Arduino Analog Thermometer With DS18b20 Module
Sometimes, it is necessary to add a temperature indicator into your projects. Therefore, in this tutorial you will learn how to hack your analog Voltmeter and convert into an analog Thermometer using Arduino and a DS18B20 temperature sensor.
In the first place, the Maxim DS18B20 digital thermometer provides 9-bit to 12-bit Celsius temperature measurements and has an alarm function with nonvolatile user-programmable upper and lower trigger points. Also, the DS18B20 communicates over a 1-Wire bus that by definition requires only one data line (and ground) for communication with a central microprocessor. In addition, the DS18B20 can derive power directly from the data line (“parasite power”), eliminating the need for an external power supply.
In fact, each DS18B20 has a unique 64-bit serial code, which allows multiple DS18B20s to function on the same 1-Wire bus. Thus, it is simple to use one microprocessor to control many DS18B20s distributed over a large area.
Parts you will need
Fortunately, the circuit is so simple. At the beginning, connect the DS18b20 pin with the (-) sign to Arduino GND, the pin with (+) sign to 5V and the signal pin to digital pin 2, in order to start sensing the temperature.
Secondly, in order to control the voltmeter we connect the positive side to digital pin 9 (one of the PWM pins) and the negative to GND. Afterward, to change the labels of voltmeter to a Celsius thermometer, just download the photo in the attachments and print it out!
Pulse Width Modulation
In a nutshell, Pulse Width Modulation, or PWM, is a technique for getting analog results with digital means. Therefore, instead of writing high to the digital pin in PWM, we can send a pulse. Accordingly, some digital pins of Arduino UNO support PWM and you can recognize them by this signal (~) printed beside.
First of all, you need to add “DallasTemperature” library to your Arduino IDE, since it is a library that supports Maxim temperature ICs including our DS18B20.
The code consists of three main ideas:
- Reading the temperature from the sensor.

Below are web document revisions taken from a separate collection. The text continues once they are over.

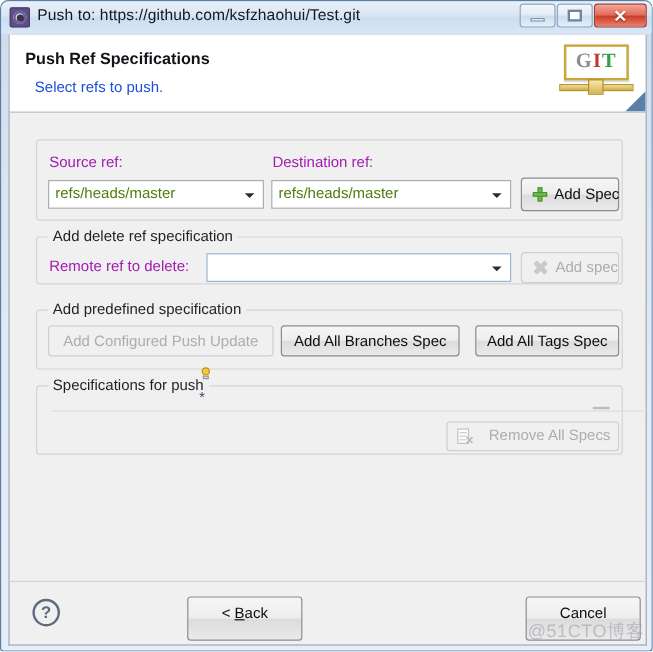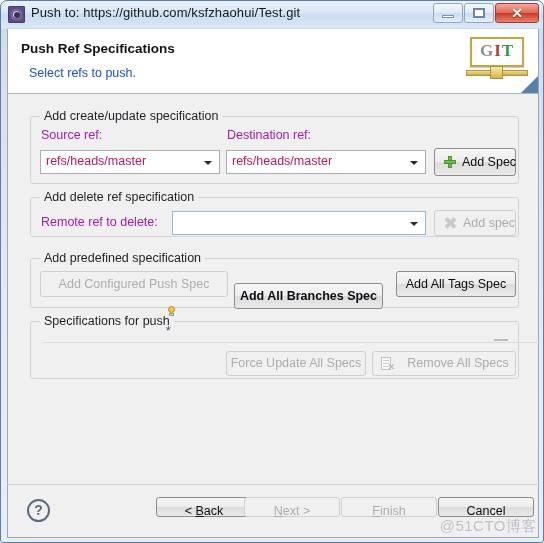"Add create/update specification" span.group-title { html: <span>Add create/update specification</span> -> none }
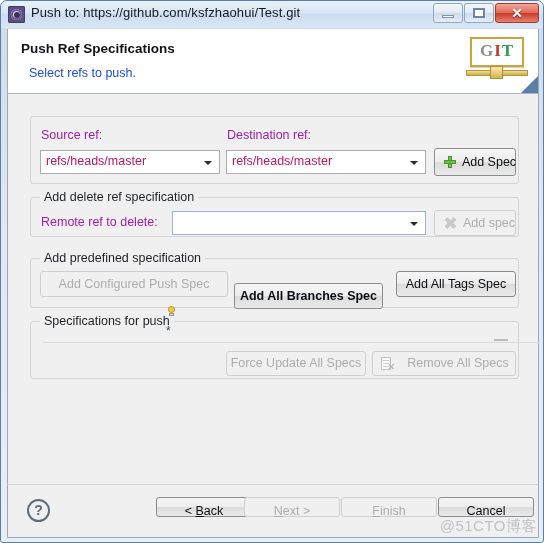"refs/heads/master" .combo .combo-value { color: #be185d -> #4d7c0f }
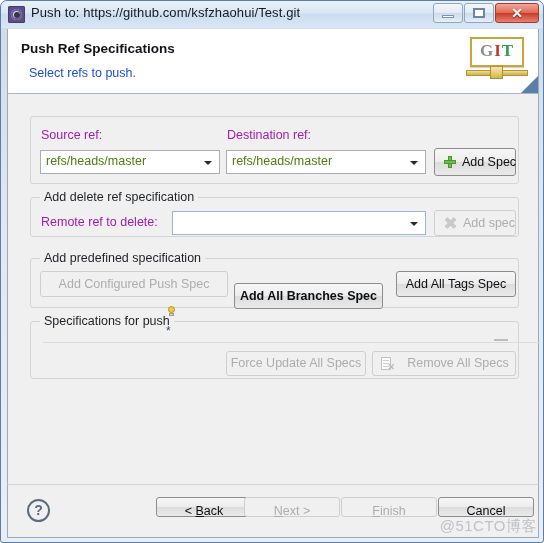"Add Configured Push Spec" span.btn-label { text: Spec -> Update }
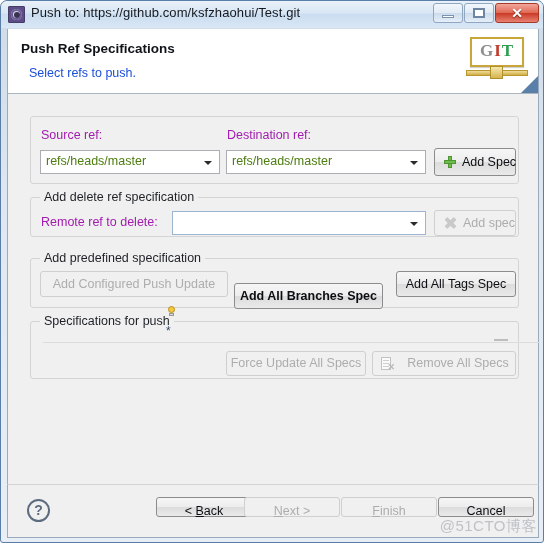"Add All Branches Spec" div.btn { font-weight: bold -> none; top: 24px -> 12px }
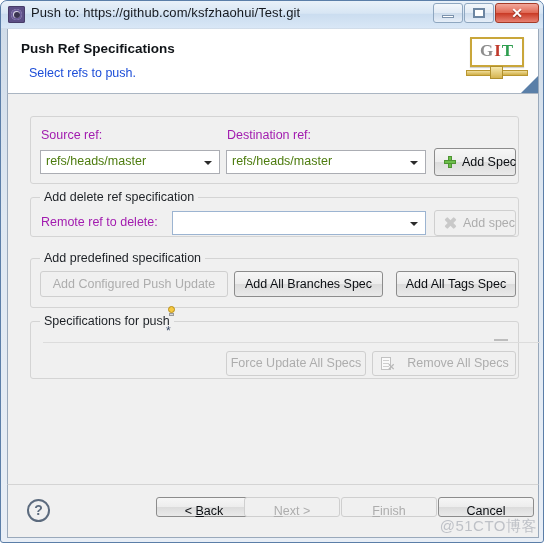"Force Update All Specs" div.btn { html: <div> <span>Force Update All Specs</span> </div> -> none }
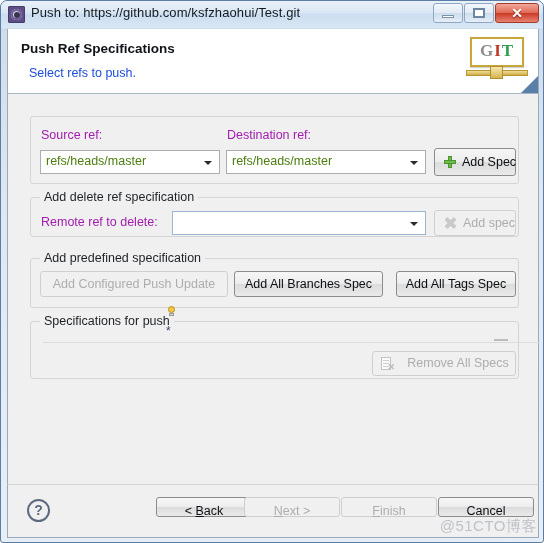"< Back" .footer-btn { height: 20px -> 37px }
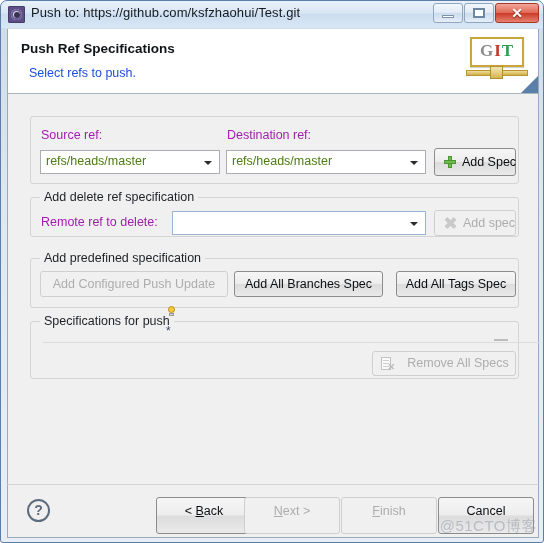"Next >" div.btn { html: <div> <span><span>N</span>ext &gt;</span> </div> -> none }
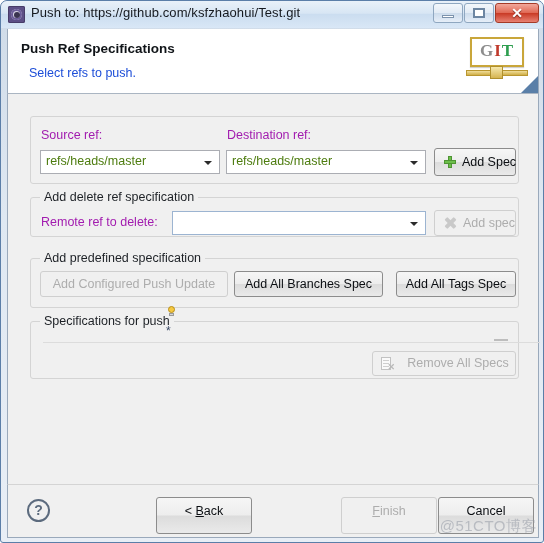"Finish" div.btn { html: <div> <span><span>F</span>inish</span> </div> -> none }
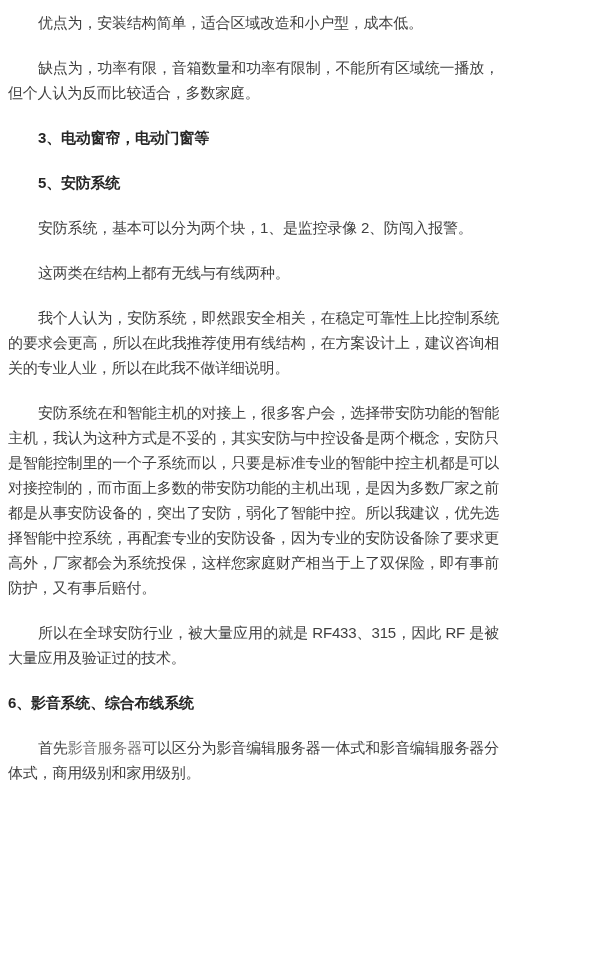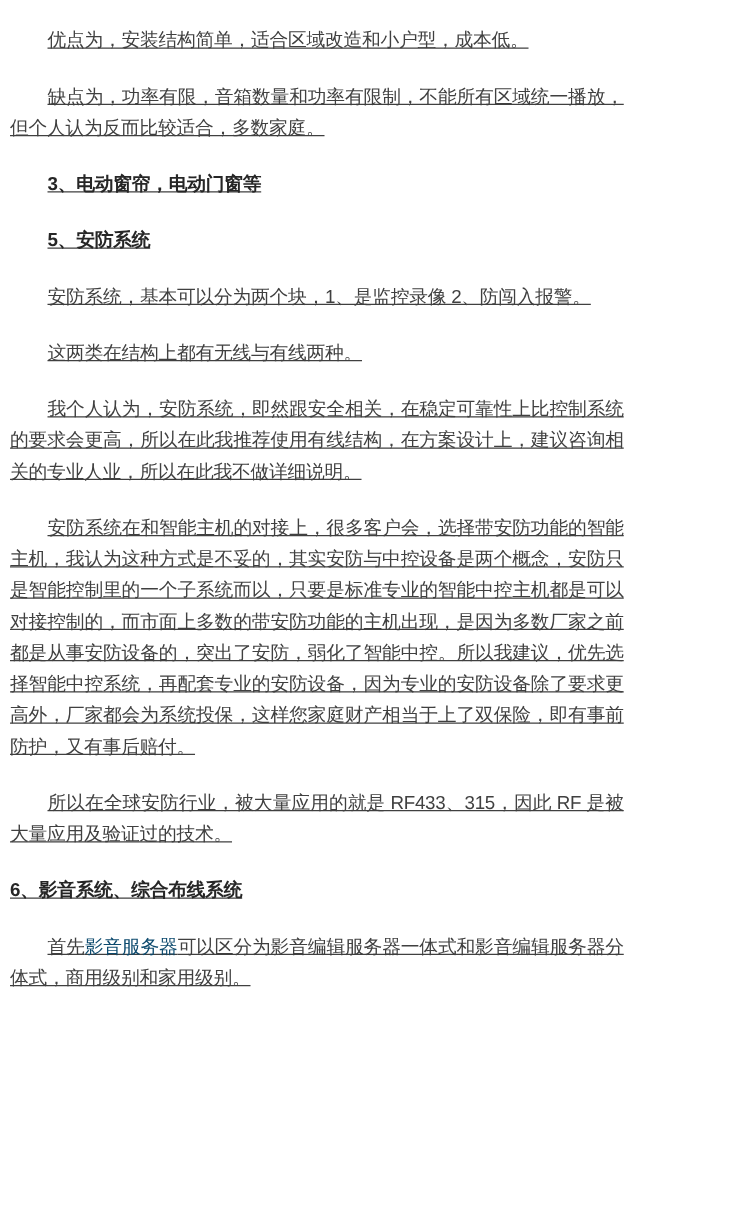"优点为，安装结构简单，适合区域改造和小户型，成本低。" .article { padding: 20px 9px 0 8px -> 10px 9px 0 8px; text-decoration: underline -> none }
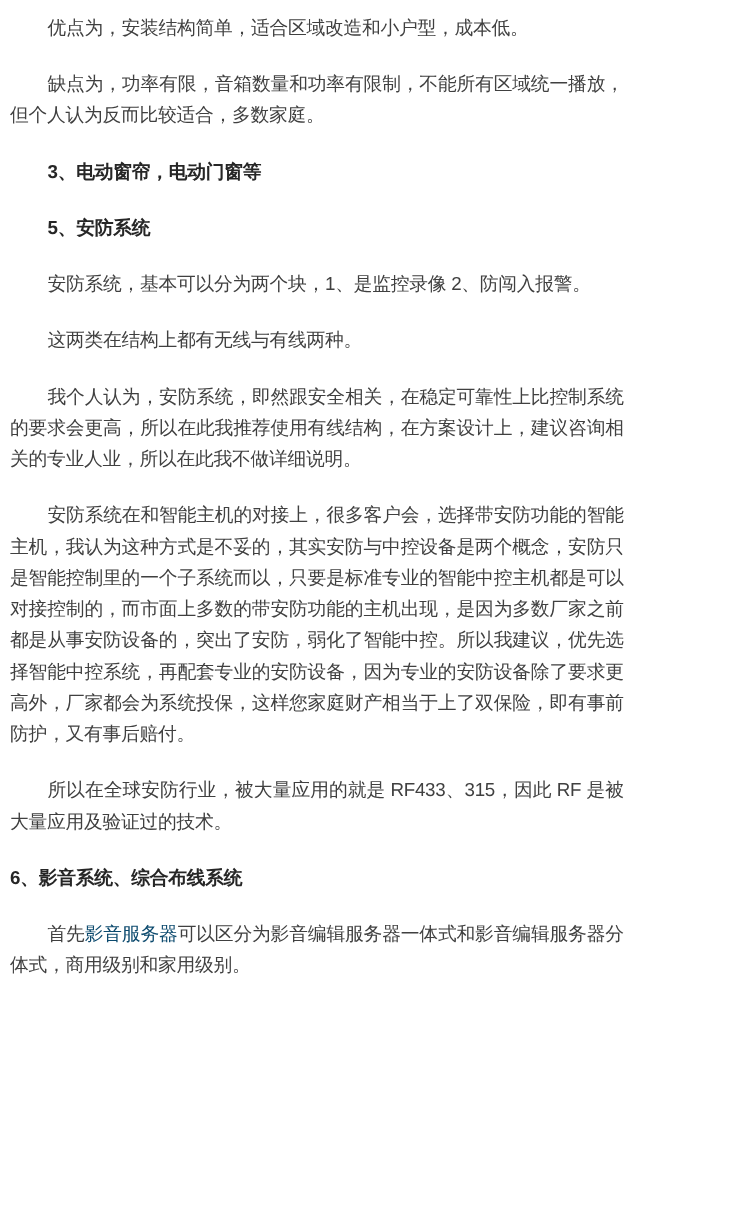"影音服务器" .article a.inline-link { color: #0c4a6e -> #737373 }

- Converting the temperature into a PWM value
- Showing the value on the thermometer
First, in the setup we will read the temperature from the sensor. Then, we will pass it to the PWM function to convert the acquired value into a PWM value within the range of 0 to 255. This can be done inside the function with the help of “map” function. Next, we will write it into pin 9 to be shown on the voltmeter.
However, you can assign your preferable minimum and maximum temperature degrees, but you should notice: the smaller the gap between those two values, the bigger the resolution of the thermometer.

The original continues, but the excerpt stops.